**About this exercise:**
Among the lines below, take the one holding "[26,1204,457,1221] [26,1226,437,1243] //", the one holding "[26,1326,681,1343] [26,1348,639,1365] //", and all lines between them. Set them down exactly.
[[ Data supplied open ]]
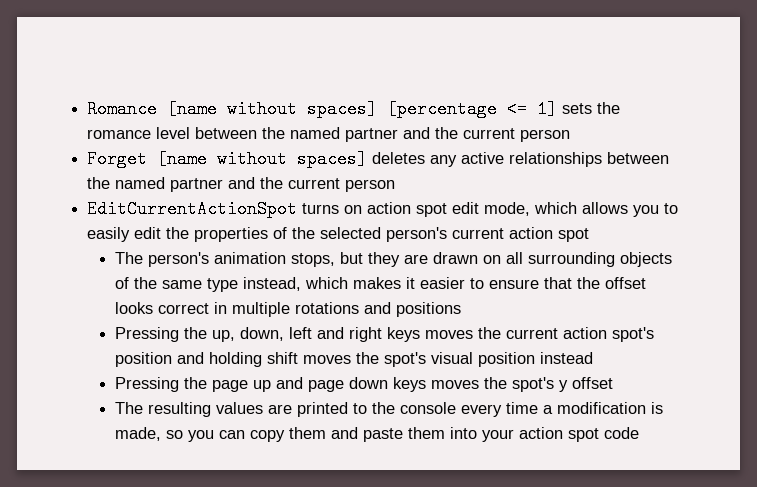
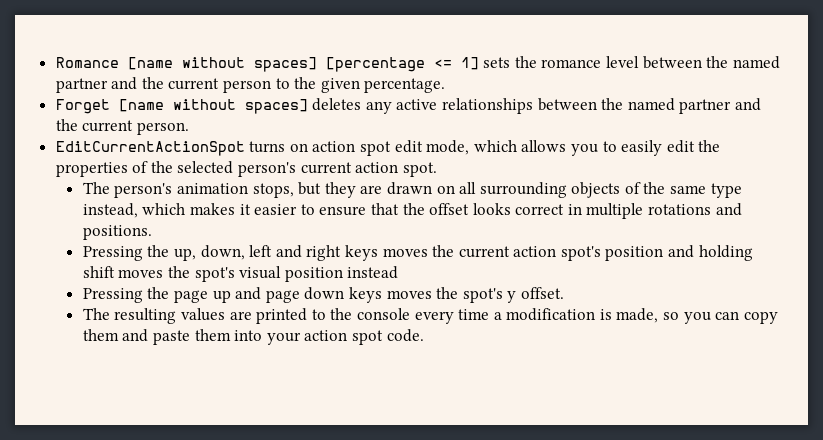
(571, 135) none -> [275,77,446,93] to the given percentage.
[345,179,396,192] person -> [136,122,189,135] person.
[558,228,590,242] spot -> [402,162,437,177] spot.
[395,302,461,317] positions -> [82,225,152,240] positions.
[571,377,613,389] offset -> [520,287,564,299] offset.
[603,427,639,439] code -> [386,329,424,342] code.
[[ Data supplied closed ]]
[[ Data supplied open ]]
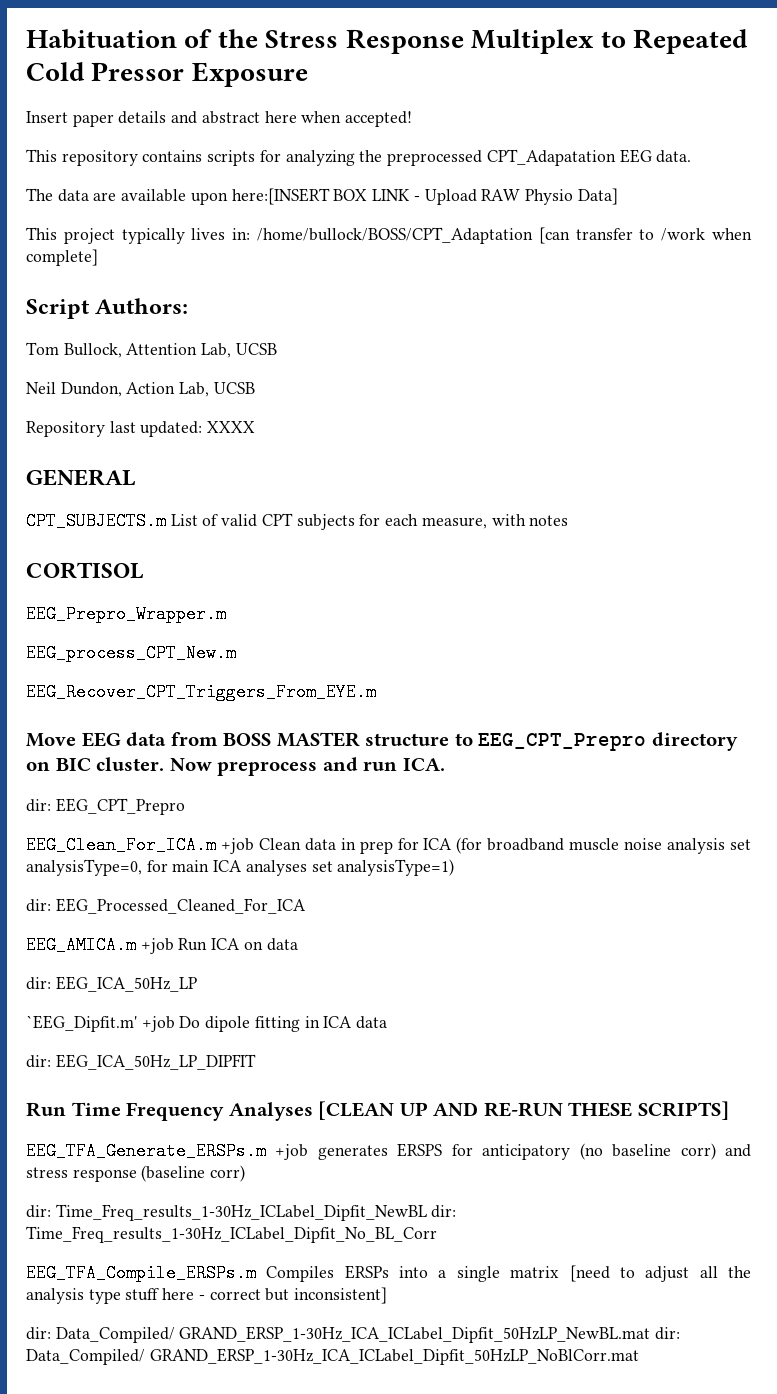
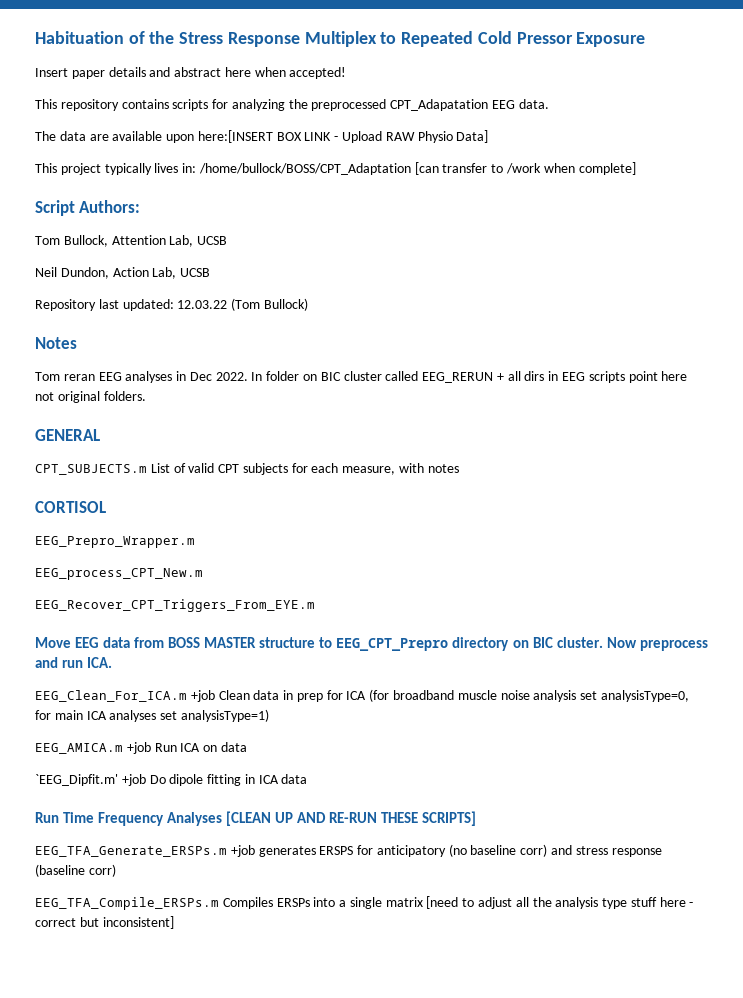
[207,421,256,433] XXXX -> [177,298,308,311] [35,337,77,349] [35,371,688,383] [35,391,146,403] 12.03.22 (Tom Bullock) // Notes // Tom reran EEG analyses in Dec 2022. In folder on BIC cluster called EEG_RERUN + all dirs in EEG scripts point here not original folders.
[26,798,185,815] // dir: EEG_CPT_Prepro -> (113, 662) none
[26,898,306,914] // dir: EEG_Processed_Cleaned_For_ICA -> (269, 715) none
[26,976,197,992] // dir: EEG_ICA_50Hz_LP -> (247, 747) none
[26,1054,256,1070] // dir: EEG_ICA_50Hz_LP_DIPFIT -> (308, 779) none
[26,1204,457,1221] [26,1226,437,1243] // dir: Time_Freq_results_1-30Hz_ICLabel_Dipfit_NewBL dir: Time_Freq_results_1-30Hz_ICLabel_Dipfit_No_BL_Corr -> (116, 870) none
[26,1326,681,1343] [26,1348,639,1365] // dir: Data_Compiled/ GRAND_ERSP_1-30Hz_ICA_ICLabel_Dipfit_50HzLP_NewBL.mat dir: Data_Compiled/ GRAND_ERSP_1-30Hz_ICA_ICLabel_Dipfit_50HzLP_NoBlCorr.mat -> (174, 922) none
[[ Data supplied closed ]]
**Response to this task:**
[26,1204,457,1221] [26,1226,437,1243] // dir: Time_Freq_results_1-30Hz_ICLabel_Dipfit_NewBL dir: Time_Freq_results_1-30Hz_ICLabel_Dipfit_No_BL_Corr -> (116, 870) none
[26,1326,681,1343] [26,1348,639,1365] // dir: Data_Compiled/ GRAND_ERSP_1-30Hz_ICA_ICLabel_Dipfit_50HzLP_NewBL.mat dir: Data_Compiled/ GRAND_ERSP_1-30Hz_ICA_ICLabel_Dipfit_50HzLP_NoBlCorr.mat -> (174, 922) none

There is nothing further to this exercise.